→ **Work required**: Your answer must be an exact transcription of the lines from the line with "Mean | Rttotal: 11,039.6 -> 10,239.6" through the final line of the data.

Change listing data

****************************************

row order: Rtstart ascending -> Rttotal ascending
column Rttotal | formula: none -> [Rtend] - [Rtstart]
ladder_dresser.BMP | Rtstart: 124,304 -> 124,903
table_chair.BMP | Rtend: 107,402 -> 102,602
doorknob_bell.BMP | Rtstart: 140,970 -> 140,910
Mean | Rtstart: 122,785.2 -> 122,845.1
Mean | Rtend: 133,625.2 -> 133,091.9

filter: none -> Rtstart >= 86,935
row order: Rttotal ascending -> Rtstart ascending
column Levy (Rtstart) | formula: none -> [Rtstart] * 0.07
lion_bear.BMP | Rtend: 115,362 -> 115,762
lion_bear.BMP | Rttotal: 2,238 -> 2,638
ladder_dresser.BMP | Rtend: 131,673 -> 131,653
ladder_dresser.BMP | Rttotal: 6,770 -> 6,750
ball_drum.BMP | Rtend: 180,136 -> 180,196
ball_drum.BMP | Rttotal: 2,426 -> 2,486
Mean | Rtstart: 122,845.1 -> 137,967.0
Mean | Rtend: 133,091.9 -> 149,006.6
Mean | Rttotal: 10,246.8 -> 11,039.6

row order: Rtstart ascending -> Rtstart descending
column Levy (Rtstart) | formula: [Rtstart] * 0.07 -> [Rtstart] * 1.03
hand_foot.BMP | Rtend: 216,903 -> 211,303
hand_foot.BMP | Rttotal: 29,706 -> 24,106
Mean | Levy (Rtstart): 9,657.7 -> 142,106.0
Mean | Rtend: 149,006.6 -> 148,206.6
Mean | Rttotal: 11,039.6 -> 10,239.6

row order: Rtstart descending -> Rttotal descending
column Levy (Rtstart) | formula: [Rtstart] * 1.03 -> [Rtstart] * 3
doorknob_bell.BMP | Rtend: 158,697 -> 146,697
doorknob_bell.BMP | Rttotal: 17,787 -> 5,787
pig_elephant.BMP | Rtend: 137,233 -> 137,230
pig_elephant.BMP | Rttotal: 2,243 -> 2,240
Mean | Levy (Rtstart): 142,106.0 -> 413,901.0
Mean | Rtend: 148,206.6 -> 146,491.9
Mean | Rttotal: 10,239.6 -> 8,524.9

****************************************

→ **Task response**:
Mean | Rttotal: 11,039.6 -> 10,239.6

row order: Rtstart descending -> Rttotal descending
column Levy (Rtstart) | formula: [Rtstart] * 1.03 -> [Rtstart] * 3
doorknob_bell.BMP | Rtend: 158,697 -> 146,697
doorknob_bell.BMP | Rttotal: 17,787 -> 5,787
pig_elephant.BMP | Rtend: 137,233 -> 137,230
pig_elephant.BMP | Rttotal: 2,243 -> 2,240
Mean | Levy (Rtstart): 142,106.0 -> 413,901.0
Mean | Rtend: 148,206.6 -> 146,491.9
Mean | Rttotal: 10,239.6 -> 8,524.9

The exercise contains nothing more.